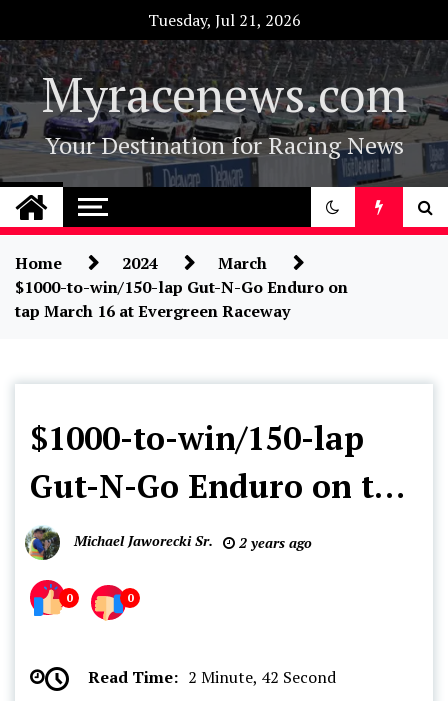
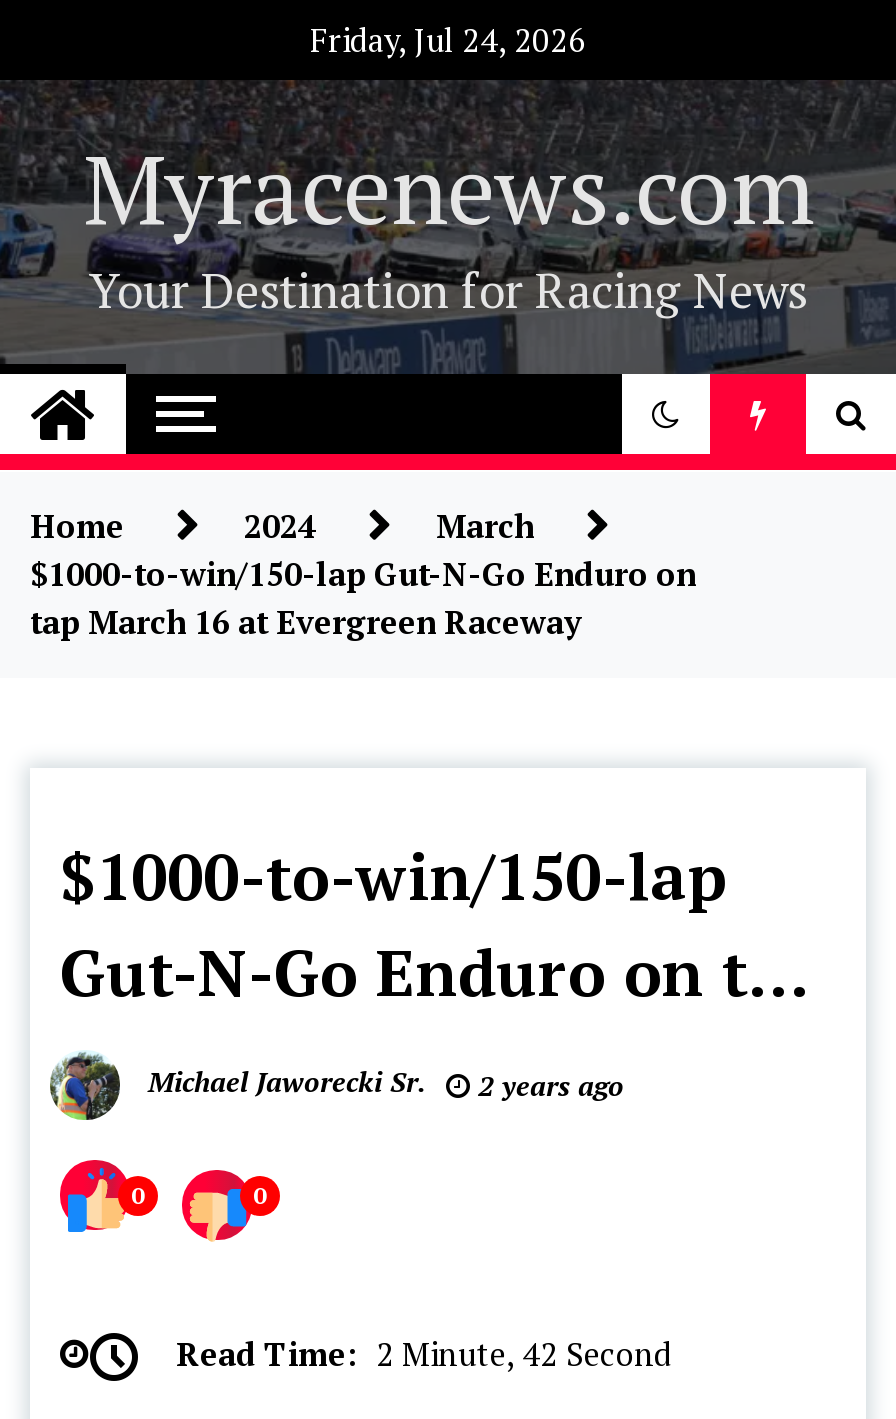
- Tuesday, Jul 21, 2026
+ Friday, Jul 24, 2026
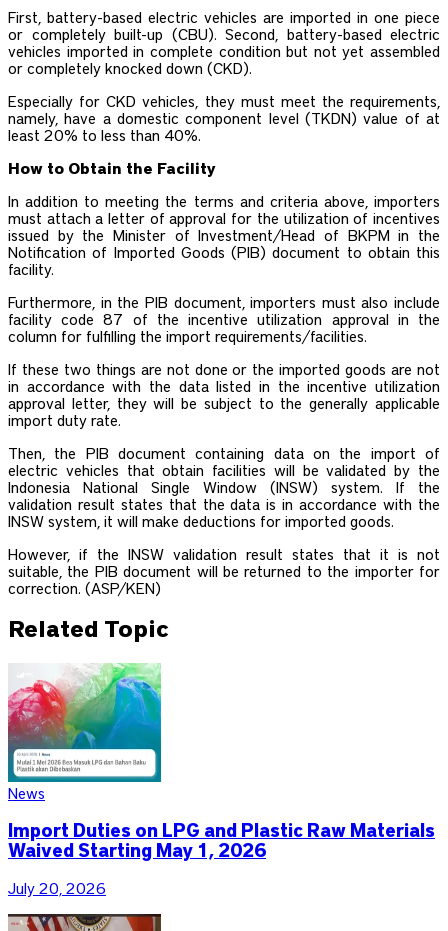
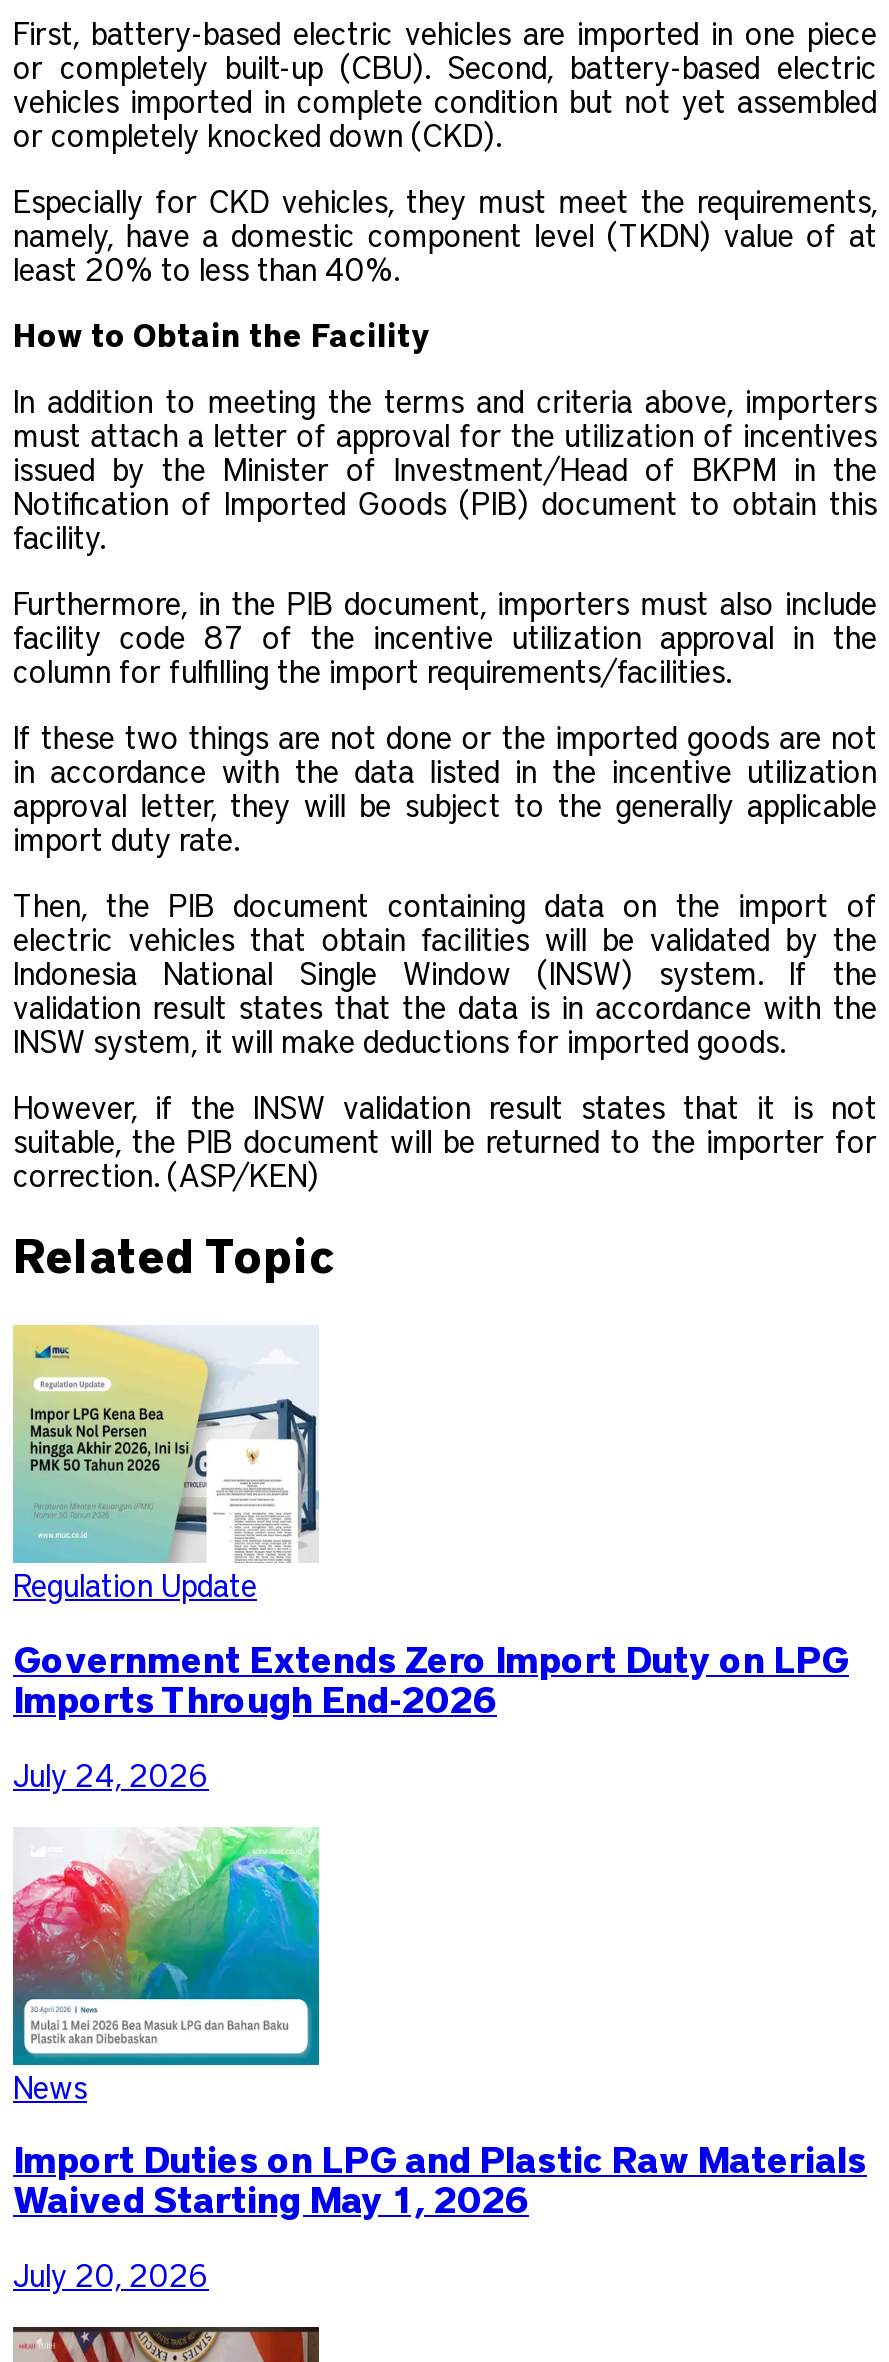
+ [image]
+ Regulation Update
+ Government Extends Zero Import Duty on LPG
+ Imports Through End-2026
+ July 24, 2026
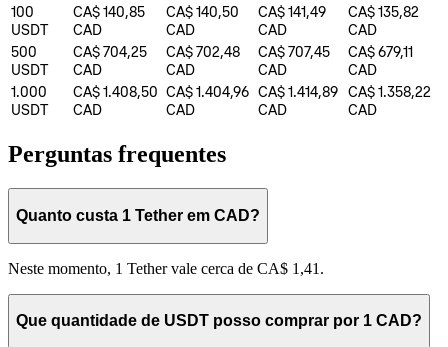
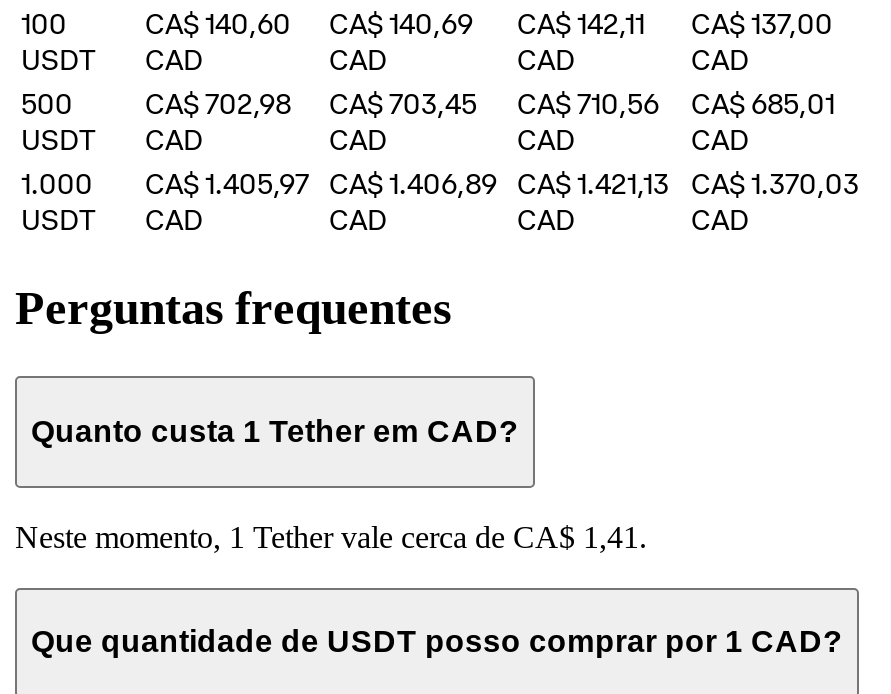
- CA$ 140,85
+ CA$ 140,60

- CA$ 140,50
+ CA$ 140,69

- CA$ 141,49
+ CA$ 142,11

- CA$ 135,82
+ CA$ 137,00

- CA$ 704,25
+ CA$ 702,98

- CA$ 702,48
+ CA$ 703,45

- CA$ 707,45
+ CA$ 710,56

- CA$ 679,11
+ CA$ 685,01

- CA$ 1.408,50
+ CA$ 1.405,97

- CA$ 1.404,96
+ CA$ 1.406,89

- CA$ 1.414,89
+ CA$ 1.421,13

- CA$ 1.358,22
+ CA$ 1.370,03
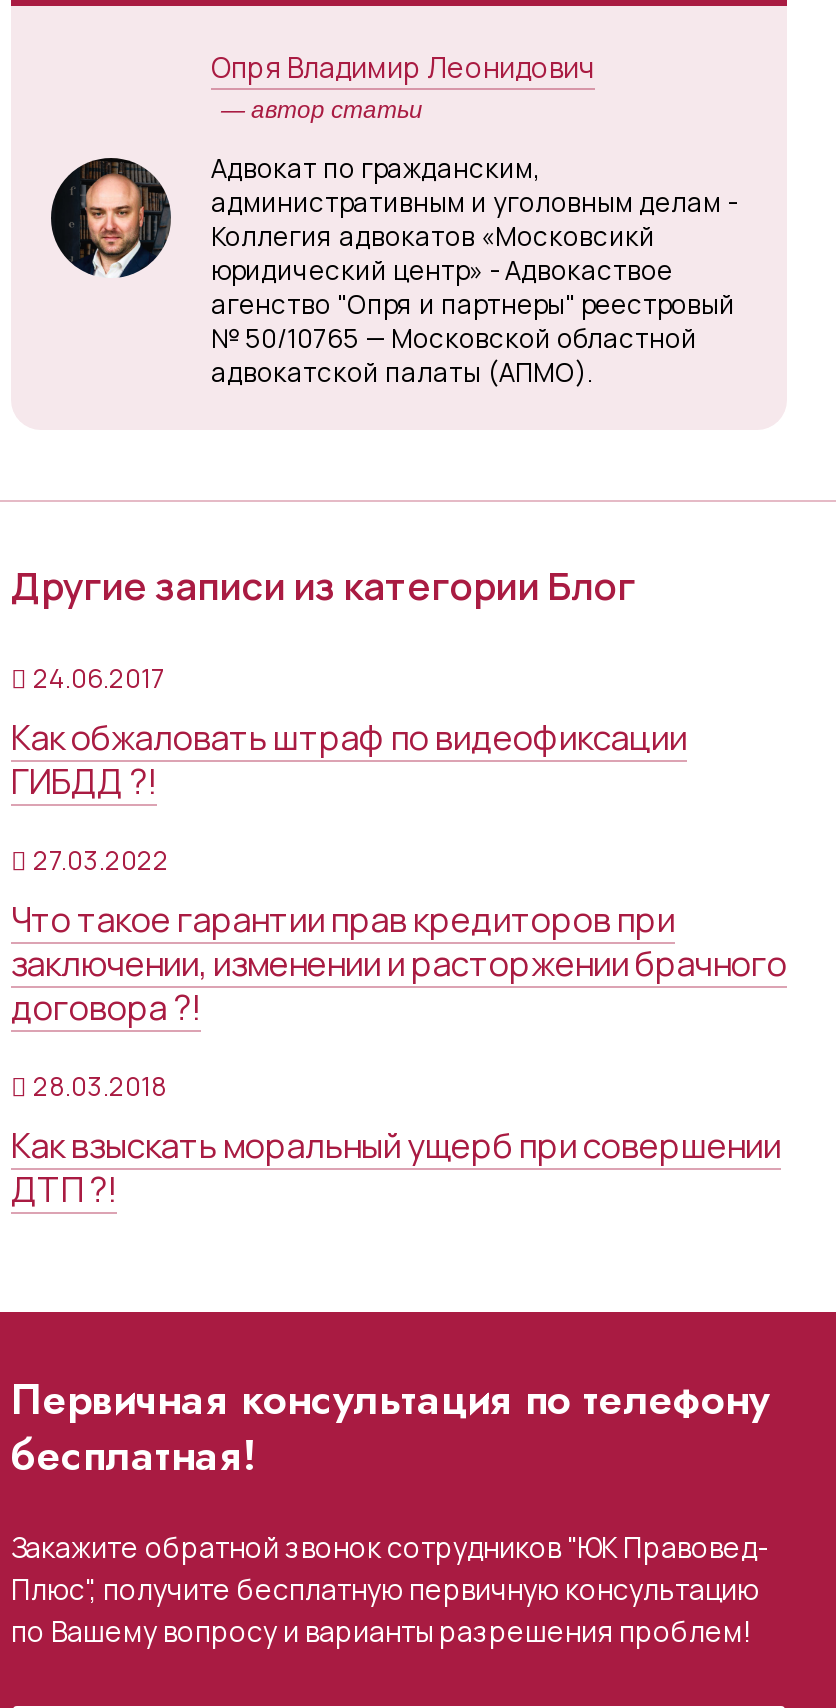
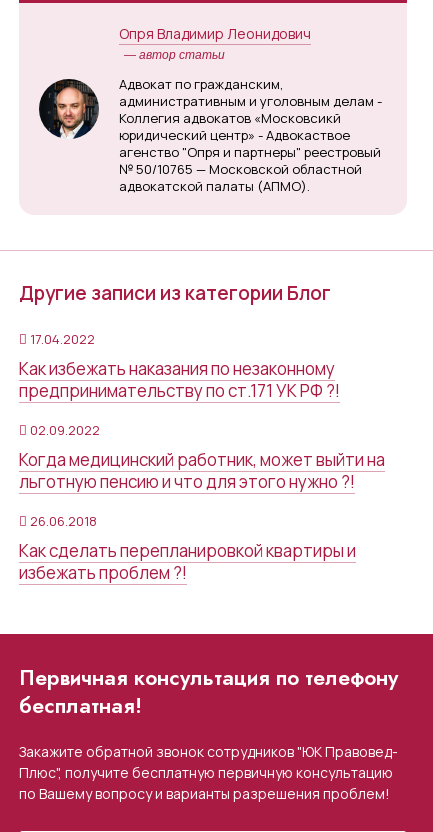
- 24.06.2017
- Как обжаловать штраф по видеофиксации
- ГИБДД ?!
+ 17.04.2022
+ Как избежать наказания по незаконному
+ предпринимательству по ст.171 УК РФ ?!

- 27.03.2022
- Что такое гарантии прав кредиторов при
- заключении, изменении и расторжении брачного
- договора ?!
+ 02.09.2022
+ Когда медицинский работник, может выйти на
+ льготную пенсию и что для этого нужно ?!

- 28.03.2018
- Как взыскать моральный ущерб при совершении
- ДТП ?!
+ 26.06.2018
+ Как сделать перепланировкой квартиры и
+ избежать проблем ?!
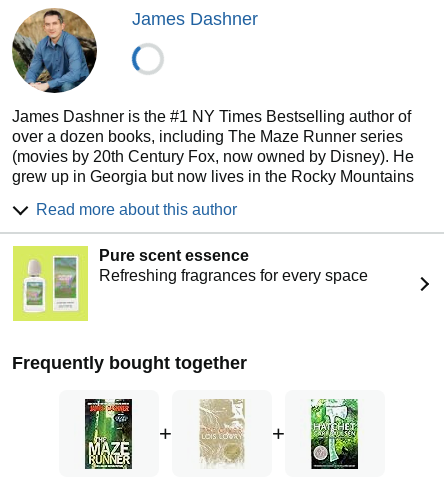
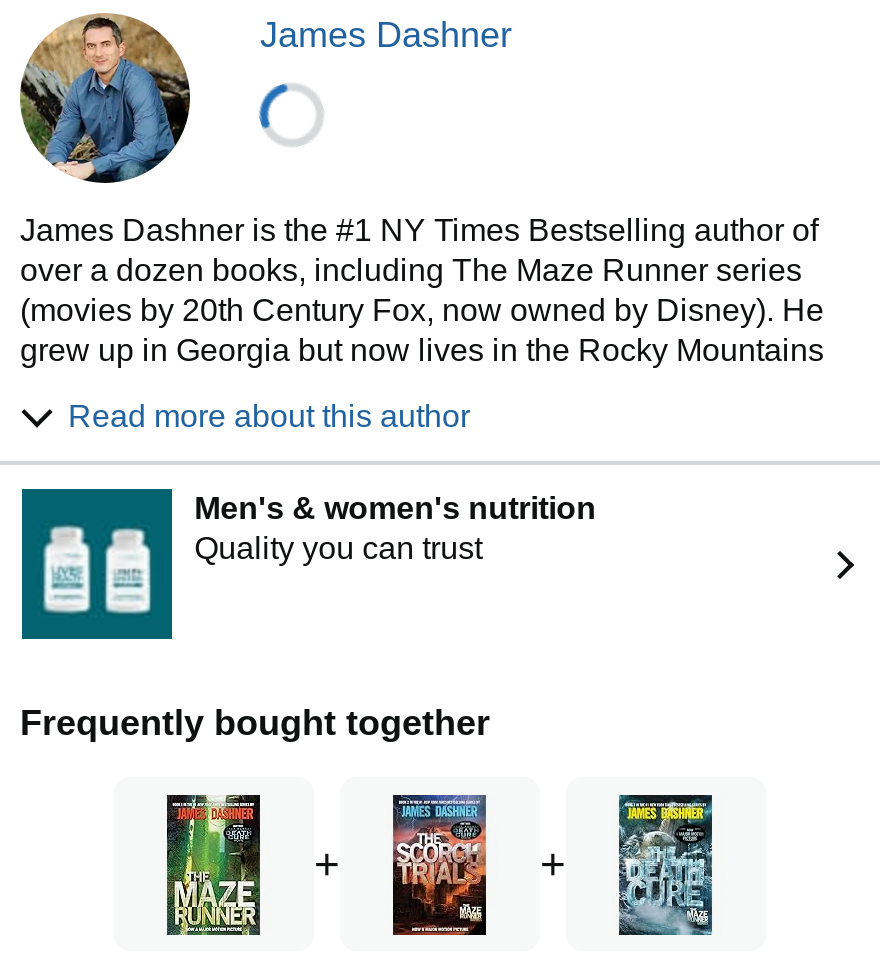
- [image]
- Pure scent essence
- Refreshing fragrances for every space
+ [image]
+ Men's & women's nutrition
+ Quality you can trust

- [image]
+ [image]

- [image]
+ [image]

▶ What the exercise asks
Scan the entries above for the word "избежать" and collect each line holding it.

▶ Result of this exercise
+ Как избежать наказания по незаконному
+ избежать проблем ?!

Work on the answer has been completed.